▶ **Data for this task**
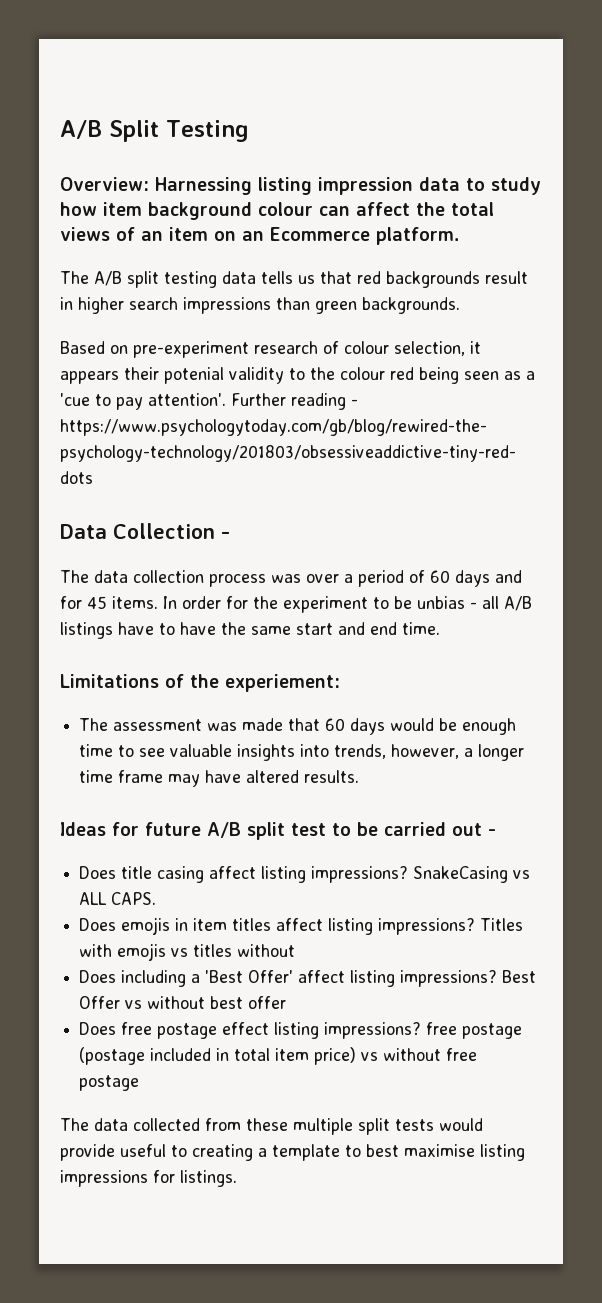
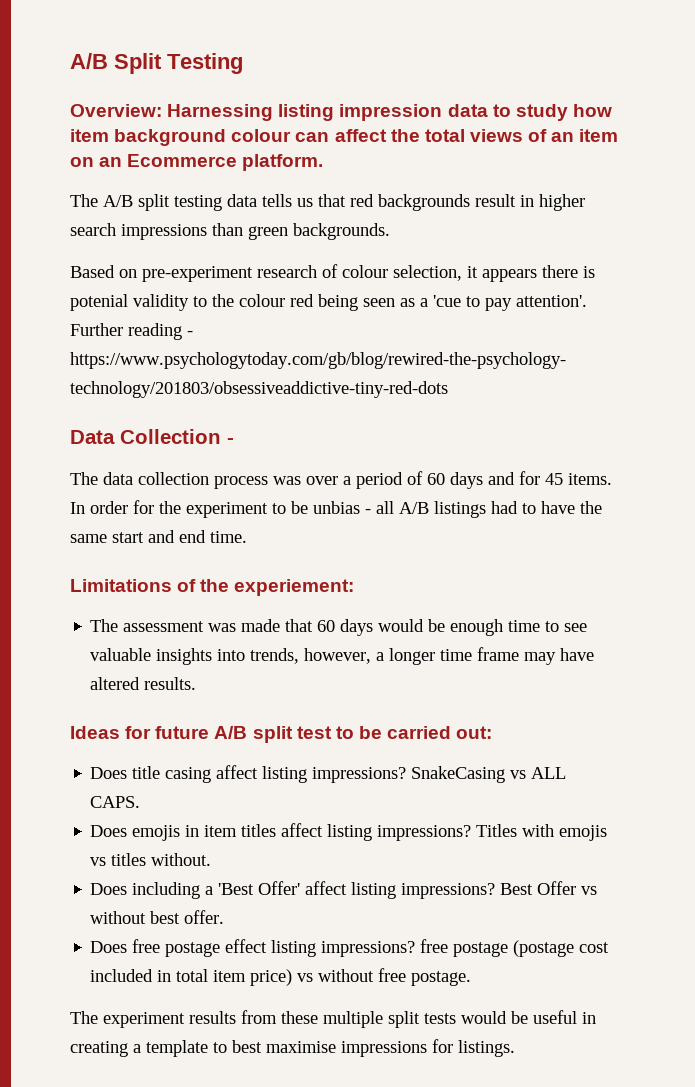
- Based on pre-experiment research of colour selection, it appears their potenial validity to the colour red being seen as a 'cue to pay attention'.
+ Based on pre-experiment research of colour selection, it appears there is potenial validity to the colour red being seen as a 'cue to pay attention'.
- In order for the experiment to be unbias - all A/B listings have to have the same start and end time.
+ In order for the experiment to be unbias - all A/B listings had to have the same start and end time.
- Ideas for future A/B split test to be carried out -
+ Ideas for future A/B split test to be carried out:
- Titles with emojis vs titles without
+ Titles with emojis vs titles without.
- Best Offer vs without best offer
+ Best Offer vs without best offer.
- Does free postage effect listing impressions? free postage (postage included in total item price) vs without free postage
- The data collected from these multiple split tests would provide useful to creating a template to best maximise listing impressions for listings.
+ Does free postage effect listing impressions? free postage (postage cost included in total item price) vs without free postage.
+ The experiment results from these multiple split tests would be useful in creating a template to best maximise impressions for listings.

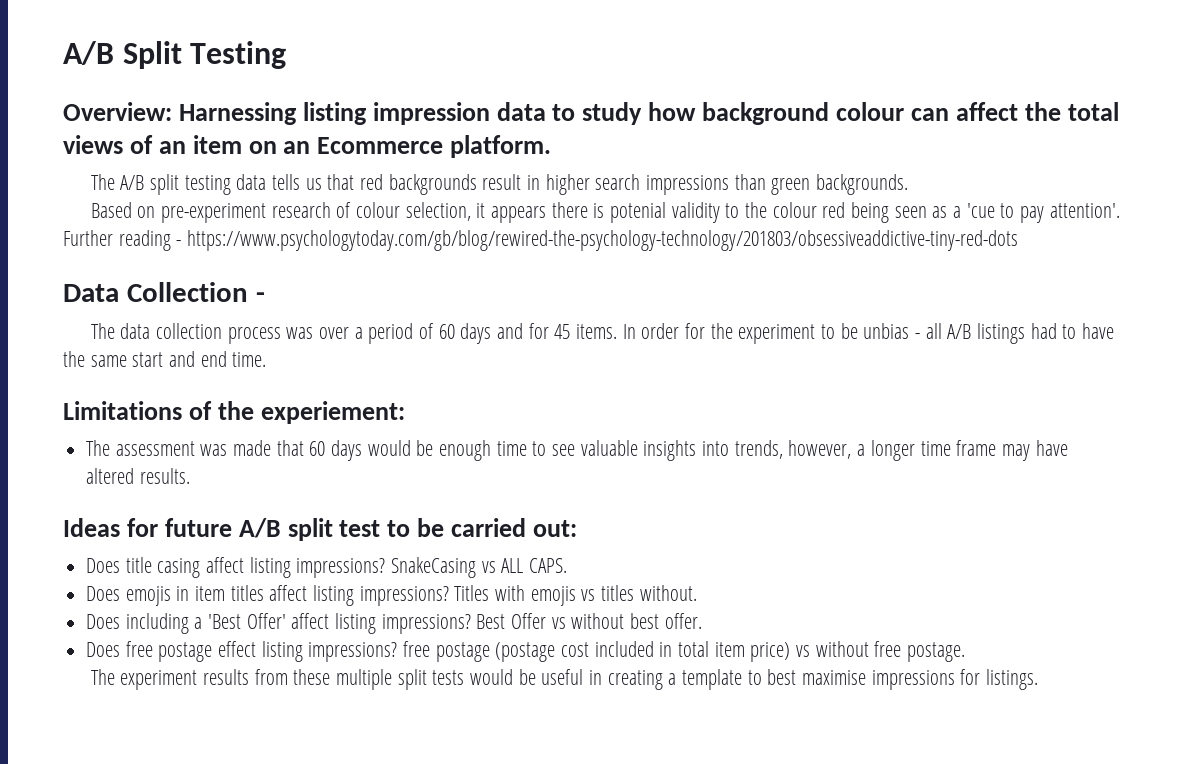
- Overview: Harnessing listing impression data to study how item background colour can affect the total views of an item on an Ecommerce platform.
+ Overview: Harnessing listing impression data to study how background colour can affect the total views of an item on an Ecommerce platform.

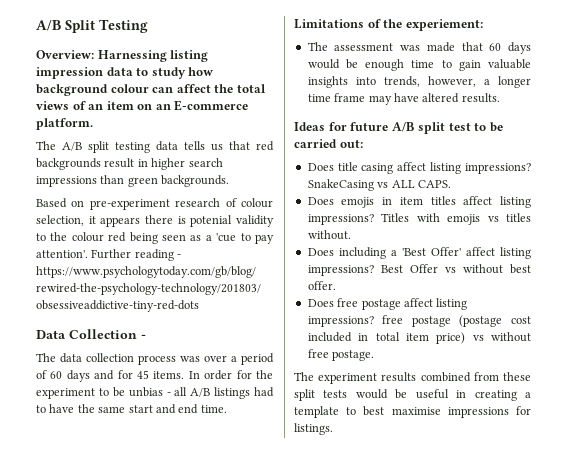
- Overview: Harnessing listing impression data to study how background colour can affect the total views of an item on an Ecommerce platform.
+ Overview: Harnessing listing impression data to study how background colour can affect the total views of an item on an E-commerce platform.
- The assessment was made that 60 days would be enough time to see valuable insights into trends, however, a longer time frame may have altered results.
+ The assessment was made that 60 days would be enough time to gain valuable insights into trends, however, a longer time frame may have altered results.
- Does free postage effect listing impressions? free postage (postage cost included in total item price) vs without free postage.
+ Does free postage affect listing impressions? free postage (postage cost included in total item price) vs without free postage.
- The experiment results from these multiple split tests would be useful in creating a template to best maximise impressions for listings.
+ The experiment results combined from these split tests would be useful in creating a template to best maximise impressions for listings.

--

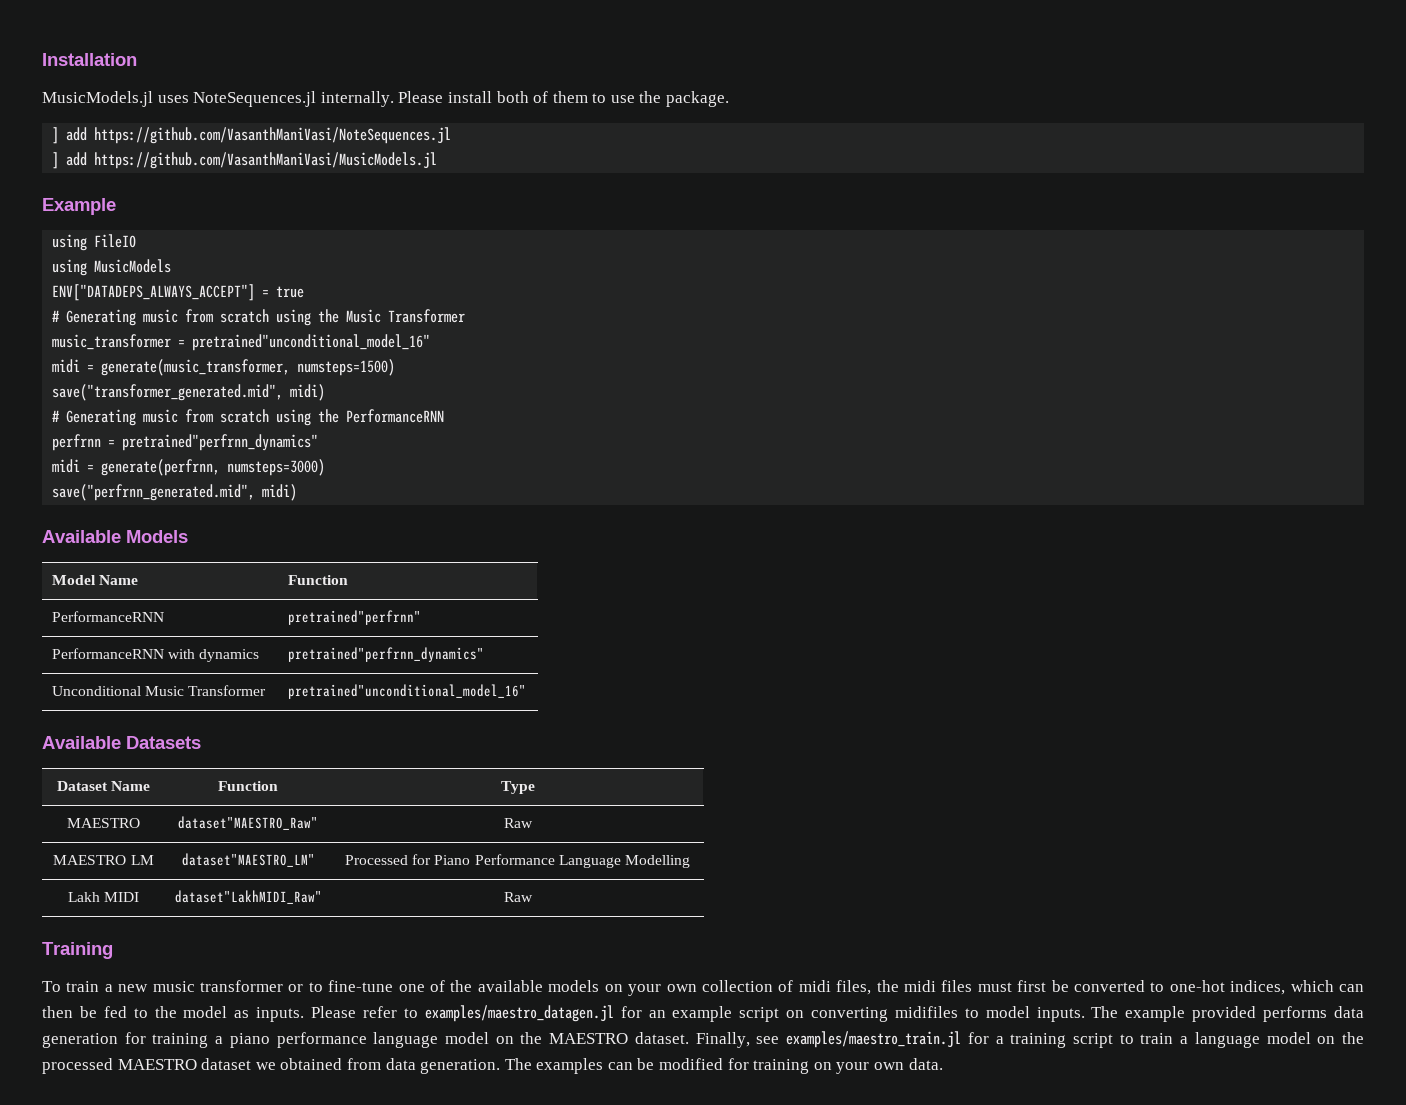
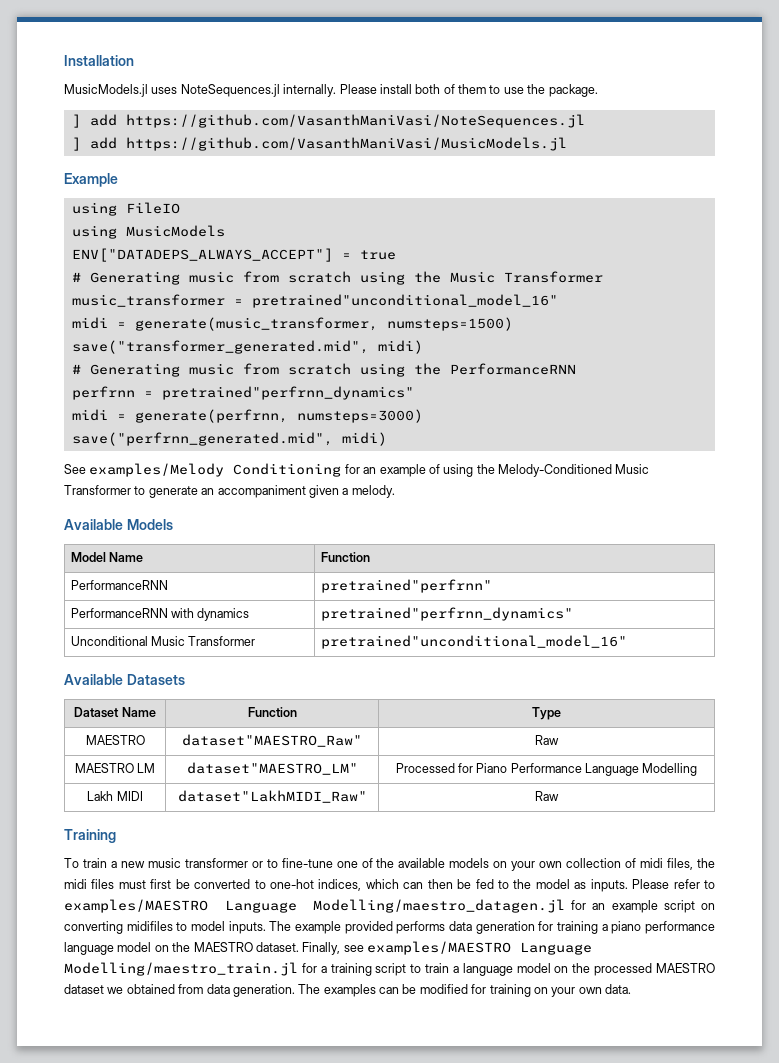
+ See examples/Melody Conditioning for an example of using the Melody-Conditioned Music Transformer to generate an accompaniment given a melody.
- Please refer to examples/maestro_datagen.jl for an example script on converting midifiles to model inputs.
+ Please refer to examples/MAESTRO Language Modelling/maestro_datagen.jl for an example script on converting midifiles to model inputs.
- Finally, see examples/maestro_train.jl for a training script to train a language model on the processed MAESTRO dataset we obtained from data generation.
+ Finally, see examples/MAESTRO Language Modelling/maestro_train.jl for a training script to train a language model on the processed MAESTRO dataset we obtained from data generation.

▶ **Problem requirements**
A verbatim transcription is needed of the lines above, starting at the line with "- Titles with emojis vs titles without" and ending at the line with "- The data collected", both included, and of nothing else.

▶ **Reply**
- Titles with emojis vs titles without
+ Titles with emojis vs titles without.
- Best Offer vs without best offer
+ Best Offer vs without best offer.
- Does free postage effect listing impressions? free postage (postage included in total item price) vs without free postage
- The data collected from these multiple split tests would provide useful to creating a template to best maximise listing impressions for listings.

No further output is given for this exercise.